• [Data provided]
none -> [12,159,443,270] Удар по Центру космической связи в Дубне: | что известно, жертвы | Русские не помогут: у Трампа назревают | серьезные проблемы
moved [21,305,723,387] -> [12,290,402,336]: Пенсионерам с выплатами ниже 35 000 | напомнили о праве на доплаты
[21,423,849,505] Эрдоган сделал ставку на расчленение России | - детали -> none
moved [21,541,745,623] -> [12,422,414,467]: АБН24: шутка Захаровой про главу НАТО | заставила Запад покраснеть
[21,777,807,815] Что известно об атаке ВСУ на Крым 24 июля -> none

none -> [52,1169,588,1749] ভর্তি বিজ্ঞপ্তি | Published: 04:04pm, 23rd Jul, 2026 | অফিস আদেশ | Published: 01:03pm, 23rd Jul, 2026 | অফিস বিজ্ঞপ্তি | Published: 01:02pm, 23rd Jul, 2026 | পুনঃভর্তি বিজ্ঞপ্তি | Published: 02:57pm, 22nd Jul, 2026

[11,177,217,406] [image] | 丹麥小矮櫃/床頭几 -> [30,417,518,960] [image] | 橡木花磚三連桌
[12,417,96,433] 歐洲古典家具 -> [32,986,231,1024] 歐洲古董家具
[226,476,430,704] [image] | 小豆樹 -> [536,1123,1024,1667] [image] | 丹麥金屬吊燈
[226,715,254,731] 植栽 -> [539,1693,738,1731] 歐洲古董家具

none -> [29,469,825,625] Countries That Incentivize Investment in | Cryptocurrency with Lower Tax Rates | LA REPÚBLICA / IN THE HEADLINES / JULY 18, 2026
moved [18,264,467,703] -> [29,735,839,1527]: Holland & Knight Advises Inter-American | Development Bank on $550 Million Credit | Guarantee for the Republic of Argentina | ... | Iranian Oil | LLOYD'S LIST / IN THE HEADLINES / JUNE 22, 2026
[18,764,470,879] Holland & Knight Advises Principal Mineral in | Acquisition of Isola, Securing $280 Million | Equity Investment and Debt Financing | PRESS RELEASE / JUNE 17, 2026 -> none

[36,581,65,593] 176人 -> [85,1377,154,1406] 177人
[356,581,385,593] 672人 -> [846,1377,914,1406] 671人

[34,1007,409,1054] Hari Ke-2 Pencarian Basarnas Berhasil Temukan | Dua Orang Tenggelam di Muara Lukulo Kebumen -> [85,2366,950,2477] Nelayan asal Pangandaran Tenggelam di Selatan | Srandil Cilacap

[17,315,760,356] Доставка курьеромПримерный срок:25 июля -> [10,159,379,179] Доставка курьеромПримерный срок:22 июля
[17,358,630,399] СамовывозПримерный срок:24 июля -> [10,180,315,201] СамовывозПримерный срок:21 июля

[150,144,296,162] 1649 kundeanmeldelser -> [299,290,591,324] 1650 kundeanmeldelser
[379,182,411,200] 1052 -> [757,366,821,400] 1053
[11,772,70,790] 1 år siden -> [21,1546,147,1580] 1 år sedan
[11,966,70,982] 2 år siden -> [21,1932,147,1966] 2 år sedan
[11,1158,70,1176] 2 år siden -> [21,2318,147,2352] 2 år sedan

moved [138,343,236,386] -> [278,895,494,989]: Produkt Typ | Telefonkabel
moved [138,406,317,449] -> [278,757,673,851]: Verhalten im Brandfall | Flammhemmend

• [The task]
From the data above, gather every line that includes the word "Holland".

• [Result for this exercise]
moved [18,264,467,703] -> [29,735,839,1527]: Holland & Knight Advises Inter-American | Development Bank on $550 Million Credit | Guarantee for the Republic of Argentina | ... | Iranian Oil | LLOYD'S LIST / IN THE HEADLINES / JUNE 22, 2026
[18,764,470,879] Holland & Knight Advises Principal Mineral in | Acquisition of Isola, Securing $280 Million | Equity Investment and Debt Financing | PRESS RELEASE / JUNE 17, 2026 -> none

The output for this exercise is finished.